The good news was that babies who have corrective surgery usually do well. More than 90% survive to adulthood and live active, healthy and productive lives. Without surgery, death usually occurs before age 20. The bad news came as they explained the procedure: They would have to stop his heart and connect Maven to a heart-lung machine – something that would cost around nearly 1 million Philippine Pesos, a little more than $20,000. There was no way we could afford it.
We brought Maven home, and I roamed around like a zombie. Thinking that providing Maven surgery he needed wasn’t a certainty left me blank. I’d catch myself crying while driving.
One afternoon, I logged into my Facebook account. Between the two of us, my husband and I have about 2,000 friends. If these friends would contribute maybe just 100 pesos per person, we could reach our goal of one million pesos in a few months time. I created a Page, Maven's Heart Fund, and started sending it to everyone we knew. It took us just two months to hit our goal, and by the time we got to the hospital for Maven's surgery that summer, we had raised 1.3 million Pesos.
Maven underwent open-heart surgery that July. Kristoffer updated Facebook – there were thousands of people connected to the page, waiting for news about Maven's condition – while I slept. People are always shocked to learn that I was asleep during my son's surgery, but I knew that when Maven got back, I wouldn't be able to sleep at all. I think my body was telling me to get all the rest I could and I listened, knowing that there were too many people praying for Maven for something to go wrong.

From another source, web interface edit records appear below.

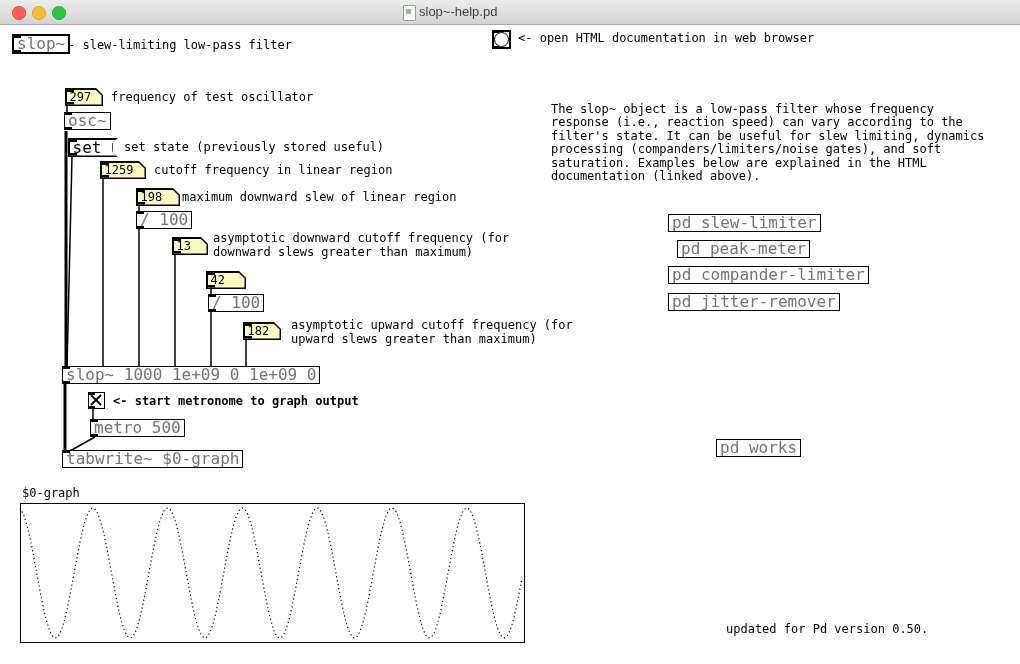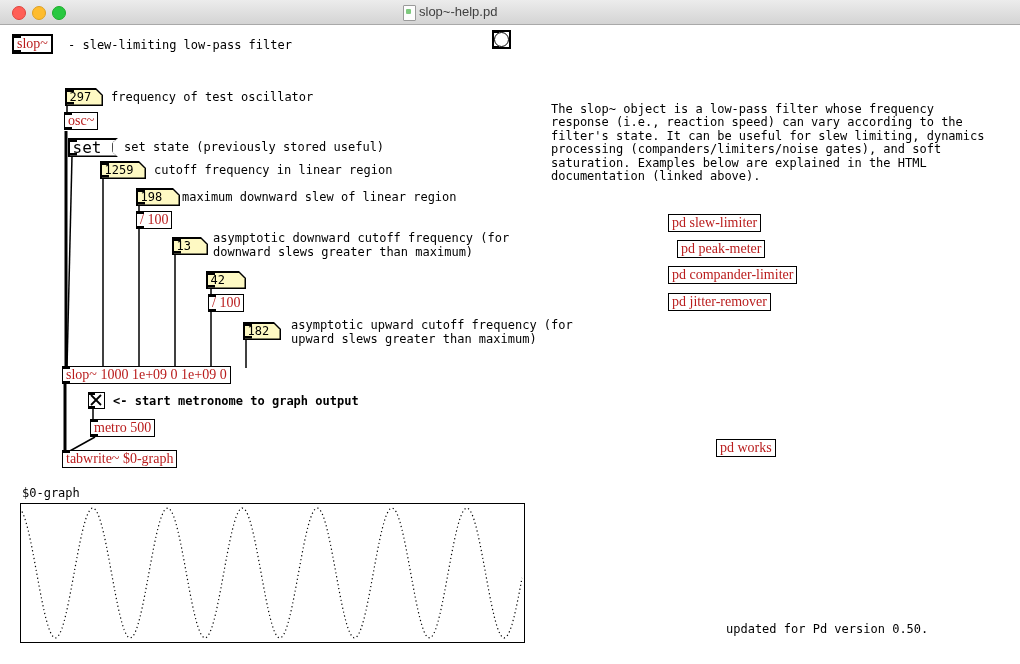--- a/index.html
+++ b/index.html
@@ -21,8 +21,8 @@
 
   
   .comment{position:absolute;font-size:12px;line-height:14px;color:#000;white-space:pre;}
-  .pdbox{position:absolute;background:#fff;border:1.5px solid #000;font-size:14px;line-height:14px;
-    padding:1px 3px;white-space:pre;color:#b91c1c;font-family:Liberation Serif, serif;}
+  .pdbox{position:absolute;background:#fff;border:1.5px solid #000;font-size:16px;line-height:14px;
+    padding:1px 3px;white-space:pre;color:#737373;}
   .pdbox:before{content:"";position:absolute;left:-1px;top:-1px;width:8px;height:3px;background:#000;}
   .pdbox:after{content:"";position:absolute;left:-1px;bottom:-1px;width:8px;height:3px;background:#000;}
   .pdbox.no-nubs:before,.pdbox.no-nubs:after{display:none;}

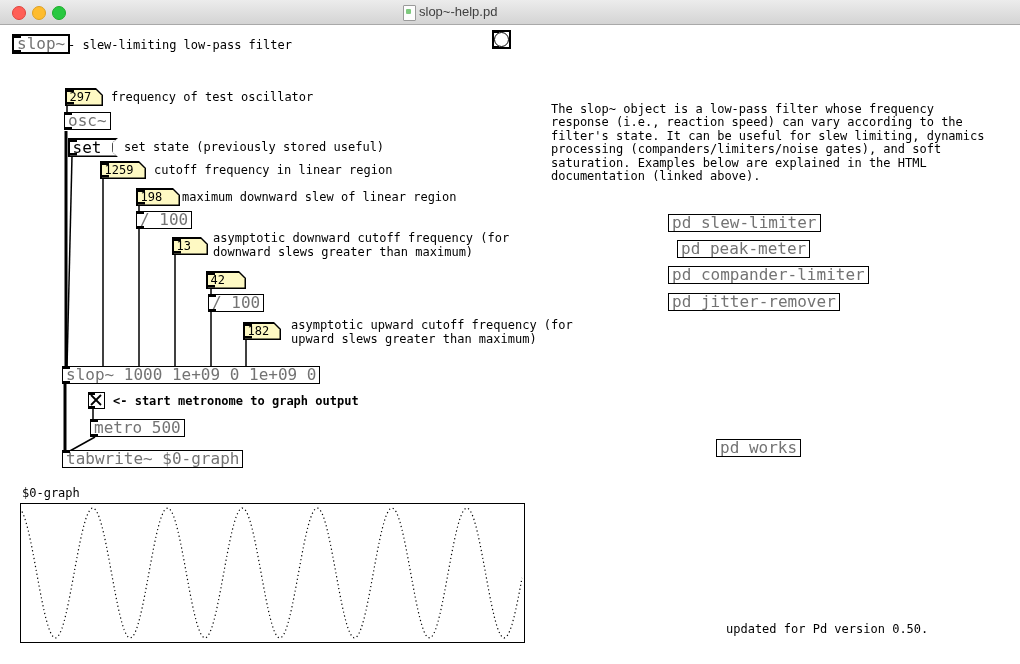--- a/index.html
+++ b/index.html
@@ -98,6 +98,7 @@
   <div class="bang" style="left:492px;top:30px;">
     <div class="bang-circle"></div>
   </div>
+  <div class="comment" style="left:518px;top:31px;">&lt;- open HTML documentation in web browser</div>
 
   <div class="numbox" style="left:65px;top:88px;width:38px;height:18px;">
     <div class="numbox-inner">297</div>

Thankfully, Maven's surgery was a success, and although we'll always have to monitor his heart, our son is healthy. We were lucky -- doctors said his condition bought us some time. Tetralogy of Fallot is considered one of the rare forms of CHD but can only be addressed through a surgery. Timing is key. Imagine yourself working out your biceps, for example. The more you work it out, the harder it gets. It's the same with the heart. If overworked, part of the heart can harden, something no amount of surgery that can correct it. The heart will have an irregular heartbeat for the rest of its life. We feel so grateful to people for helping us make sure this didn't happen to Maven.
There still aren't enough words to describe the feeling of our friends helping us; of strangers helping us. It's too deep. I thought it was impossible, but I knew deep down that if we just kept reaching out to people it would work out.
Now we want to give something back. We've created an organization called Let It Echo to help Filipino families who are also stricken with congenital heart defects. Here in our country, if your baby is diagnosed with CHD, your only option might be to go to a foundation. These foundations need to know that you're among the poorest of the poor, otherwise you're on your own. We've gone through it, and would like to help families through their fundraising, to talk to businesses on their behalf about donating, and we share Maven’s story as proof this can be accomplished. We're also finding new ways to raise awareness: People think it's an out of the blue diagnosis, but one in 100 babies born into the world will have this condition, this life. We were a family that is one in one hundred, and I'm sure we'll find more.